Love is what motivated me to connect with this week’s Unplug podcast guest. Sharon Gannon is love embodied. Along with David Life, she is the co-founder of the Jivamukti Yoga Method which distinguishes itself as a path to enlightenment by promoting compassion for all beings, challenging the modern belief that enslaving and exploiting animals and the natural world is our right as the dominant species. Jivamukti Yoga is taught worldwide and includes high profile students such as Sting, Trudie Styler, Russell Simmons, Joan Jett, Willem Dafoe, Madonna, and Michael Franti to name but a few of the well known people who’ve dared to go deeper into their essential nature.
Sharon is a passionate animal rights advocate and conveys her message of compassion through the ancient wisdom of yoga. She’s quoted as saying that “the fork can be a powerful weapon of mass destruction or a tool to create peace on earth.”
I certainly won’t argue with that.
Sharon is also quoted as saying: “How you treat others will determine how others treat you. How others treat you will determine how you see yourself. How you see yourself will determine who you are.”
Sharon is the author of the newly released book “Simple Recipes for Joy” which is a stunningly beautiful cookbook that just arrived in my household. She’s also the author of “Yoga and Vegetarianism” which is a book that I read a few years back when I was just getting into yoga and learning how powerful this ancient wisdom is for reminding us of our purest nature of compassion. There are more books, more accomplishments, and much more wisdom to share but I’ll save that for our conversation.

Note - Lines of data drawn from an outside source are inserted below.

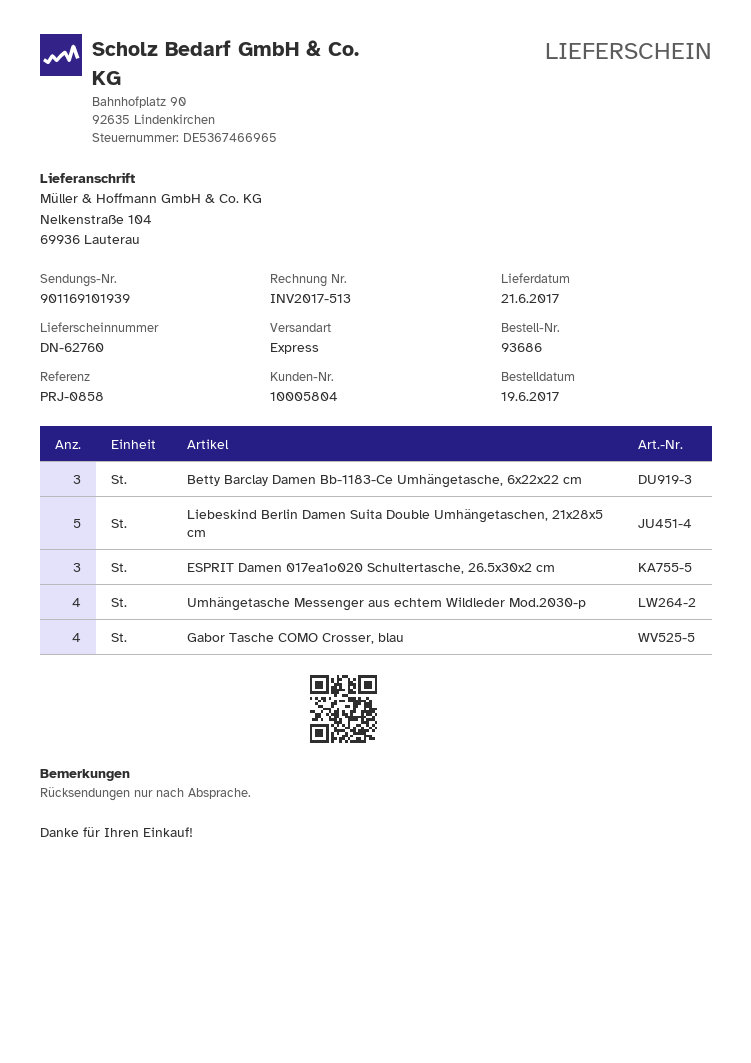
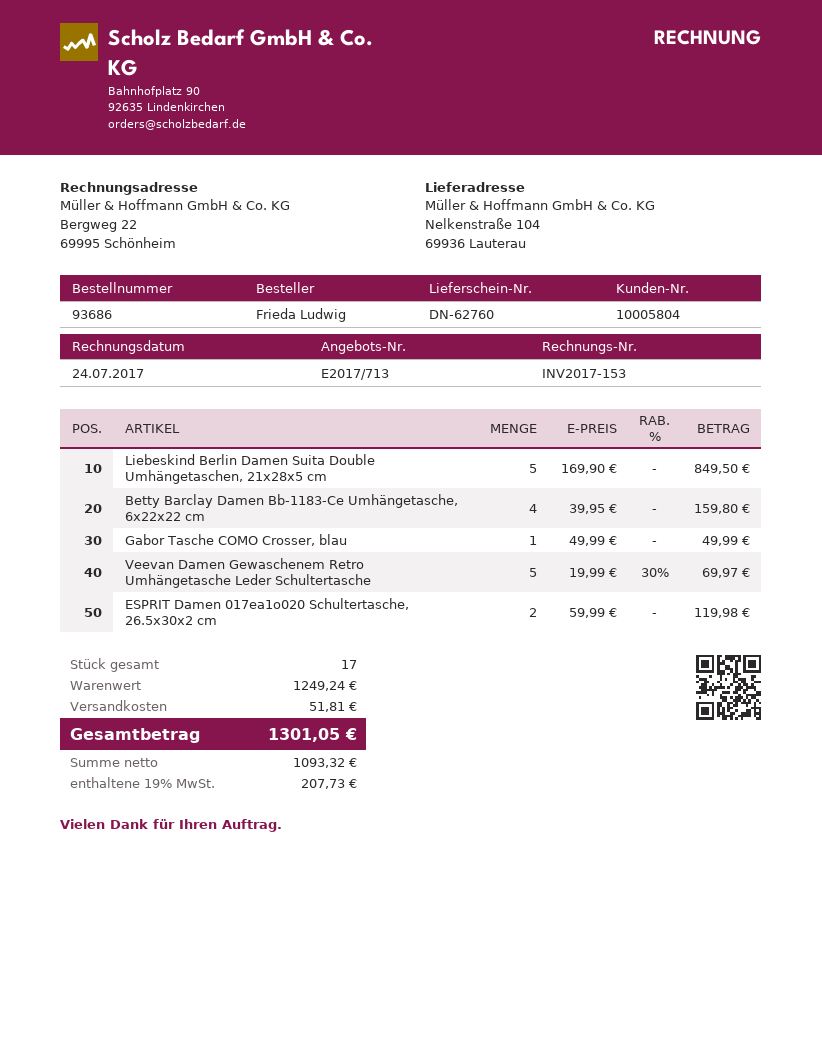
invoice number: INV2017-513 -> INV2017-153
Betty Barclay Damen Bb-1183-Ce Umhängetasche, 6x22x22 cm: 3 -> 4
ESPRIT Damen 017ea1o020 Schultertasche, 26.5x30x2 cm: 3 -> 2
Umhängetasche Messenger aus echtem Wildleder Mod.2030-p: 4 -> none
Gabor Tasche COMO Crosser, blau: 4 -> 1
Veevan Damen Gewaschenem Retro Umhängetasche Leder Schultertasche: none -> 5

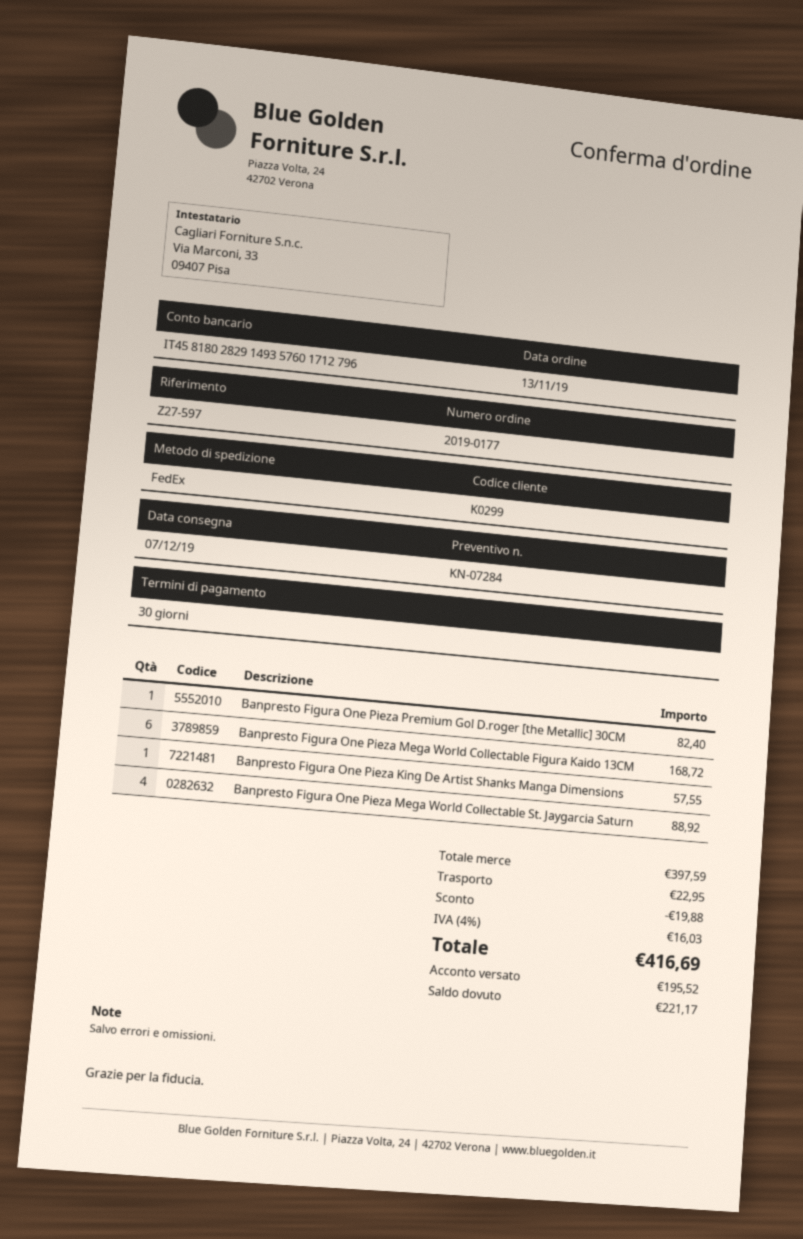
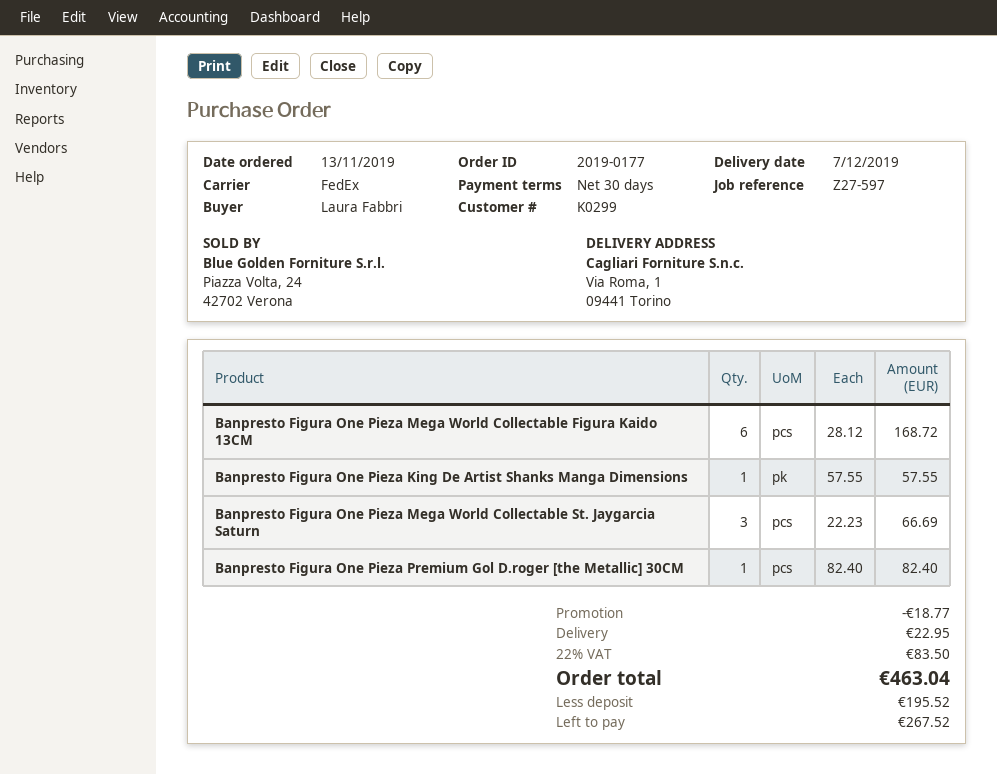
Banpresto Figura One Pieza Mega World Collectable St. Jaygarcia Saturn: 4 for 88.92 -> 3 for 66.69
discount: 19.88 -> 18.77
tax: 4% = 16.03 -> 22% = 83.50
total: 416.69 -> 463.04
balance: 221.17 -> 267.52

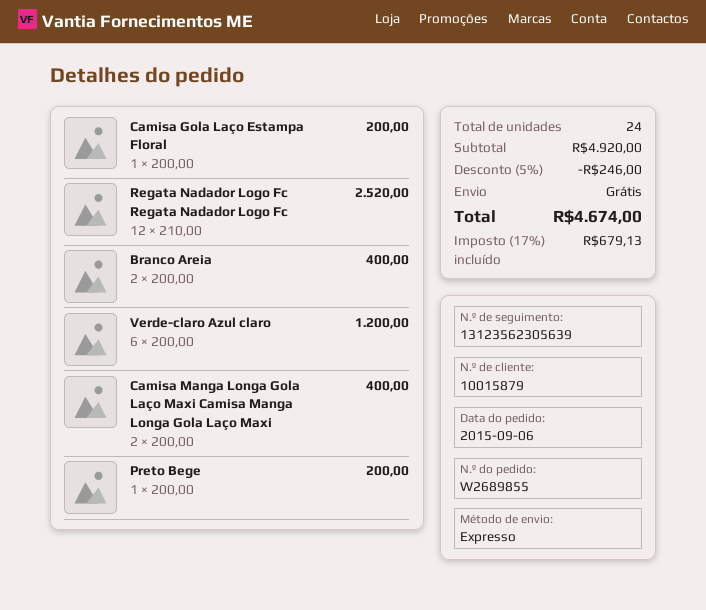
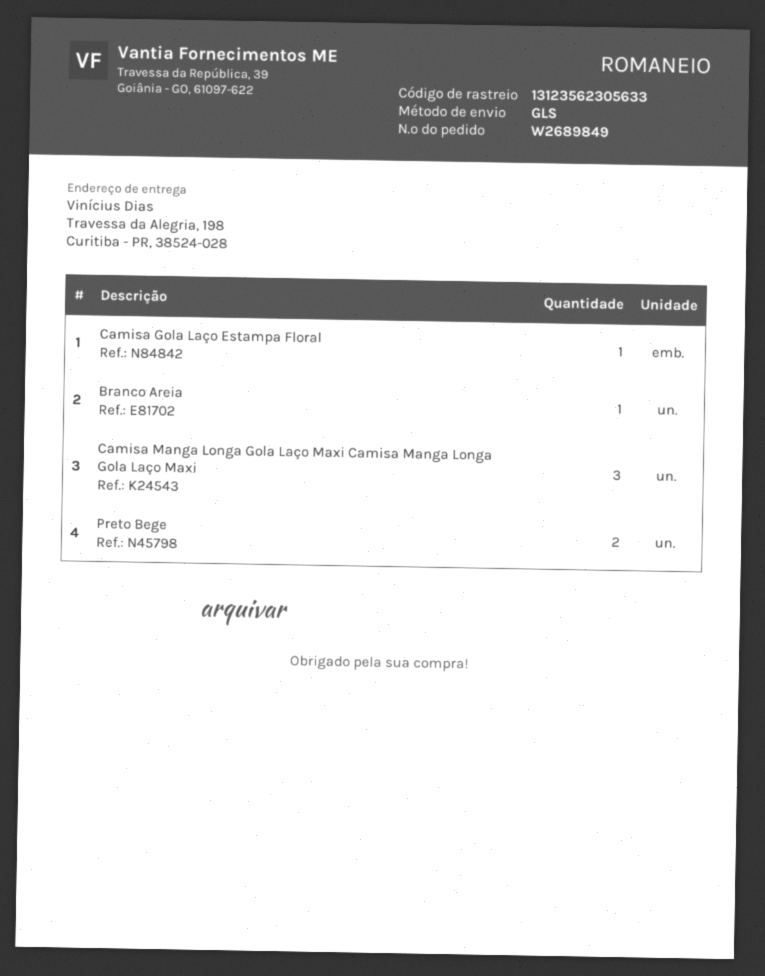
order number: W2689855 -> W2689849
shipping method: express -> GLS
tracking number: 13123562305639 -> 13123562305633
Regata Nadador Logo Fc Regata Nadador Logo Fc: 12 -> none
Branco Areia: 2 -> 1
Verde-claro Azul claro: 6 -> none
Camisa Manga Longa Gola Laço Maxi Camisa Manga Longa Gola Laço Maxi: 2 -> 3
Preto Bege: 1 -> 2

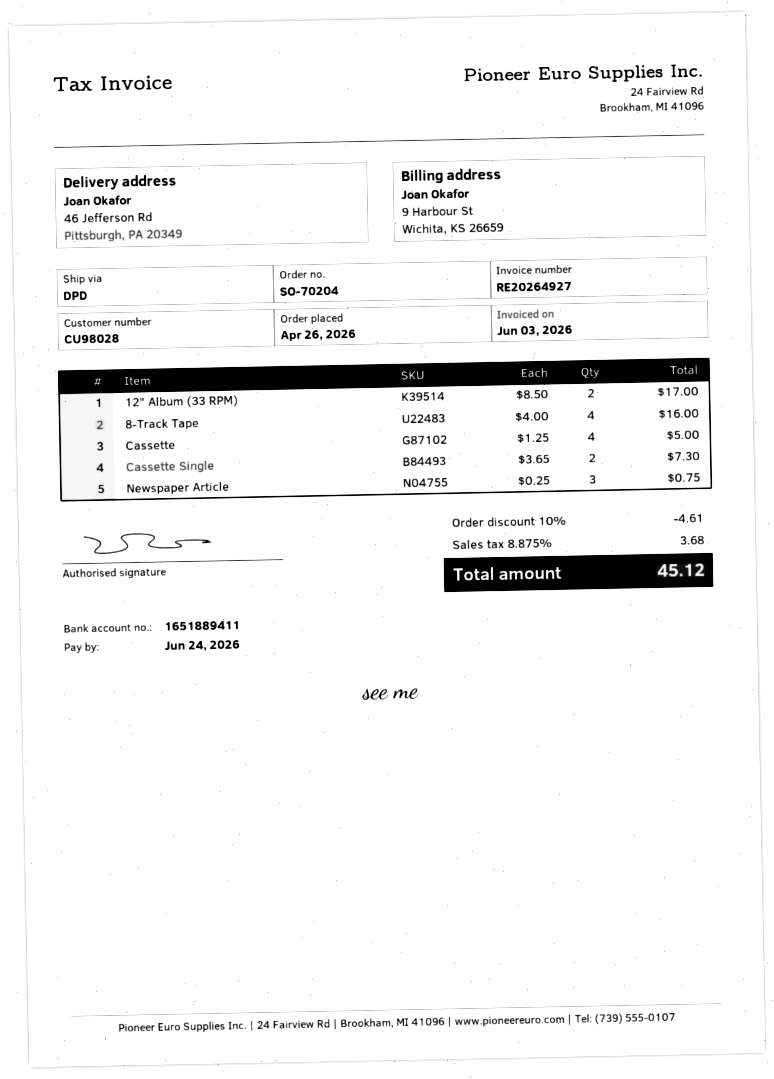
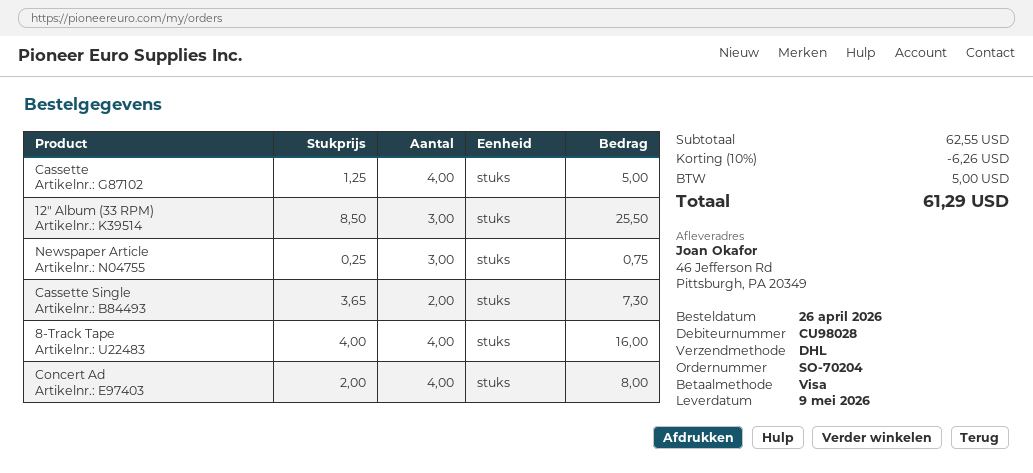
shipping method: DPD -> DHL
12" Album (33 RPM): 2 x 8.50 = 17.00 -> 3 x 8.50 = 25.50
Concert Ad: none -> 4 x 2.00 = 8.00
discount: 10% = 4.61 -> 10% = 6.26
tax: 3.68 -> 5.00
total: 45.12 -> 61.29

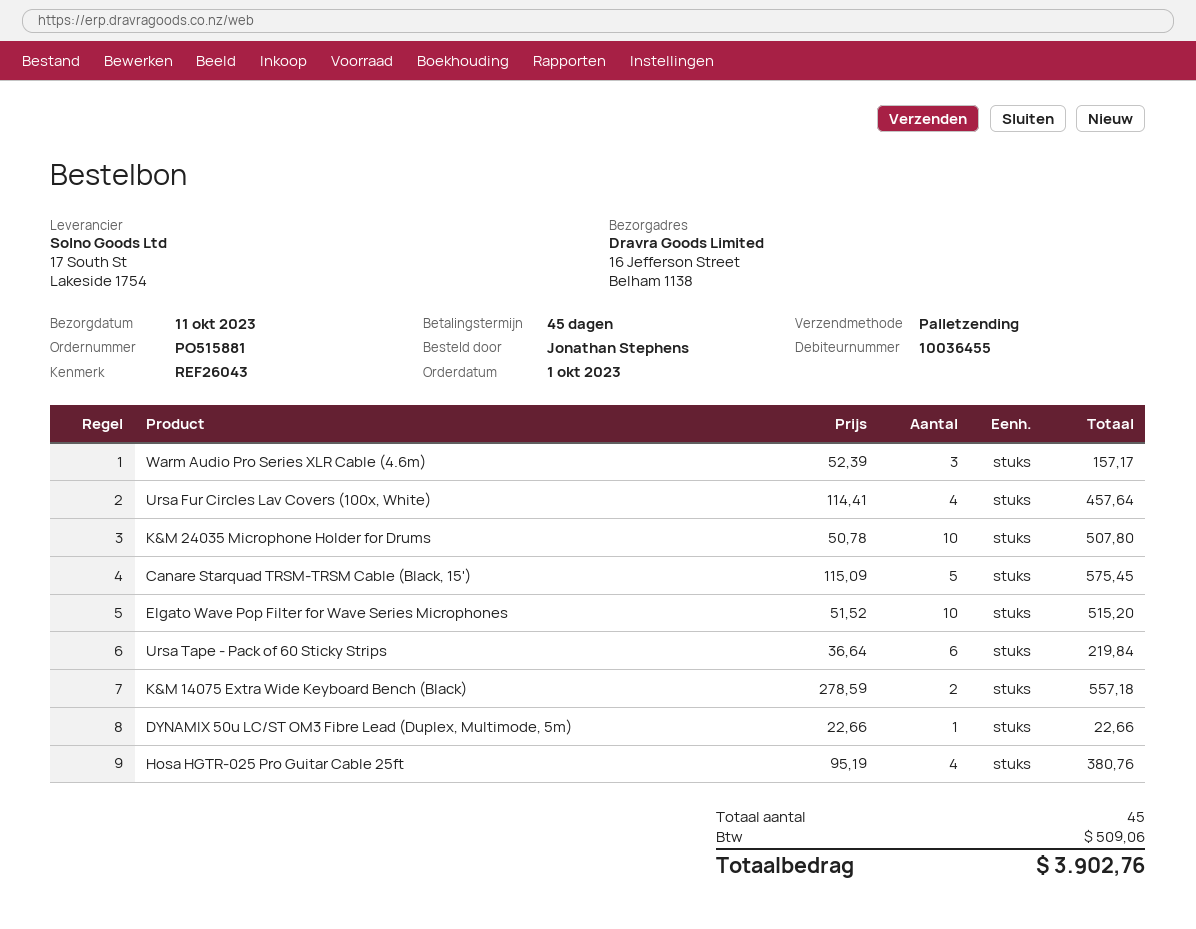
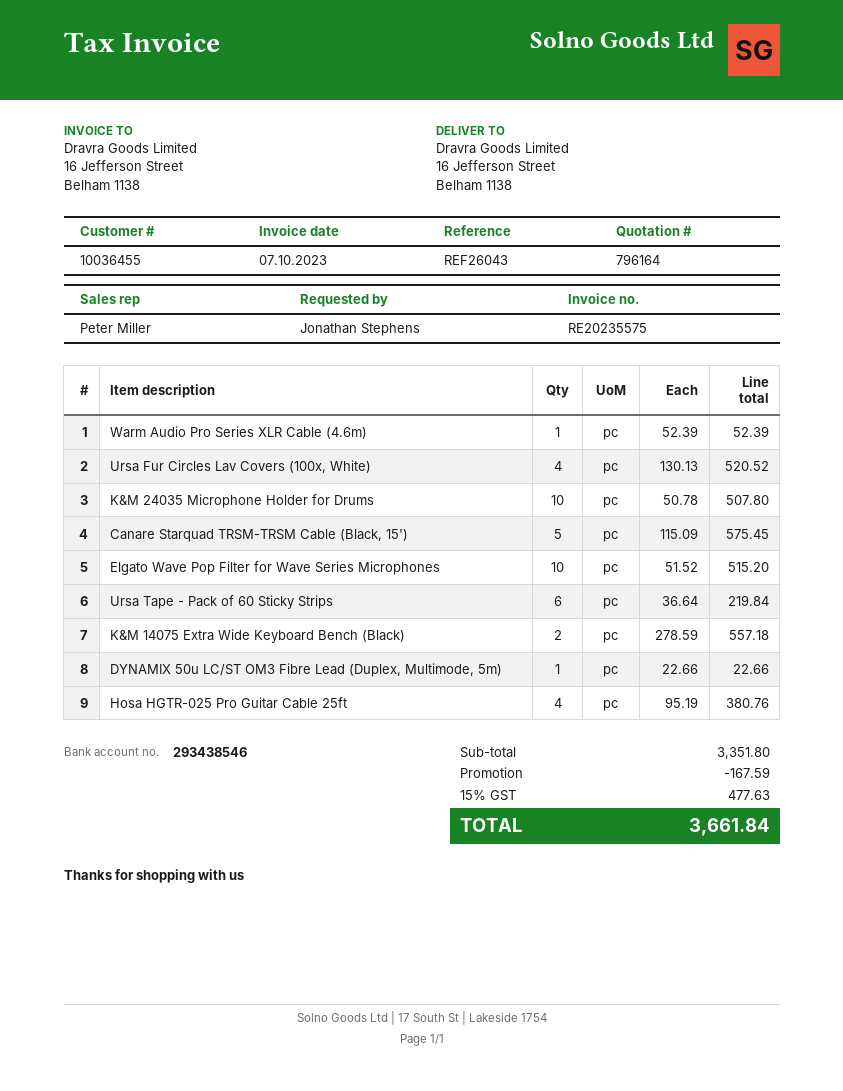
Warm Audio Pro Series XLR Cable (4.6m): 3 x 52.39 = 157.17 -> 1 x 52.39 = 52.39
Ursa Fur Circles Lav Covers (100x, White): 4 x 114.41 = 457.64 -> 4 x 130.13 = 520.52
discount: none -> 167.59
tax: 509.06 -> 477.63
total: 3902.76 -> 3661.84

I thank my dear friend Jenny Brown from the Woodstock Farm Animal Sanctuary for connecting Sharon and I. We had an amazing Skype conversation and instantly bonded – kindred spirits in compassion. When I found out that she would be passing through the Vancouver area on her book tour, I set up a date to meet her in person and it was beautiful. She’s passionate, compassionate, funny, warm, and wise. There’s nothing like solidifying a relationship with an in-person connection over a cup of almond chai and delicious hot soup on a cold and rainy west coast day. I’m grateful that we had a few hours to hang out together when we were both in Vancouver last week.
Sharon gave a lovely talk and book signing at a local bookstore after our culinary experience and before I share this week’s interview, I want to share a response to a question that came up during the Q and A portion of the talk.
There was a question towards the end of the talk about the northern indigenous traditions of giving thanks to animals that were hunted ceremoniously that Sharon answered so beautifully. Personally, I don’t really understand why a question like that came up during a talk about a recently published cookbook but people can be quite bizarre when they’re looking for ways to hang onto old belief systems. Including their romanticized spiritual notions of a long gone era. Romanticizing a cultural mindset that no longer exists in the consumptive world of today only continues the perpetuation of the illusion of separation and my belief is that we’re so much better than this and if we only remembered that, the world would be a completely different place. But let me tell you what Sharon had to say.
Sharon’s response to the ancient indigenous hunting question went like this:
“As a species we used to do alot of things that we really don’t need to do now. So what we did in the past, we can’t change that. It’s done. We did it. But we can move forward and evolve. In the past it was perfectly natural for men to rape women, to own women, to view women and children as property. There are alot of awful things that we did and when we grew up as a species, we began to see then in a different light. I think that the time has come to evolve into the kinder beings that we’re meant to be. We have so many choices and options these days. No matter where we live, we can get vegan food and now that we have the choice, it is always better to choose kindness over cruelty. And to not make excuses for ancestors who might have lived thousands of years ago who didn’t feel they had the choice. We have choice. Thank god for evolution!”
Hallelujah is what I say to that Sharon!
This week we speak about:
• How compassion for all life is the key to awakening.
• If we can’t accept ourselves, how can we accept others?
• Compassion must be limitless to be effective.
• The root cause of all suffering lives inside our minds.
• To communicate effectively to one another, we must establish a soul-to-soul connection.
• The world is a projection of what we believe.
• What is karma?
• The most important thing we can do at this time is to dare to care about the happiness of all living beings.
• If you make others happy, your own happiness will be assured.
• What is ahimsa?
• How the yoga sutras apply to veganism.
• How human greed is devastating the planet.
• What is spiritual activation/activism?
• The importance of cultivating patience and an unpolluted state of mind.
Sharon Gannon is one of a handful of yogis in the western world who lives and practices the pure essence of the ancient tradition of yoga – ahimsa. I am so grateful to have had the honor to be in this conversation with her and to now have the opportunity to share it with you.
Just a quick note – Sharon was at the bustling Jivamukti yoga studio in New York City preparing for her book launch at the time of this conversation so you may notice some bustling going in the background. It doesn’t detract from her wise and important words so enjoy this week’s show.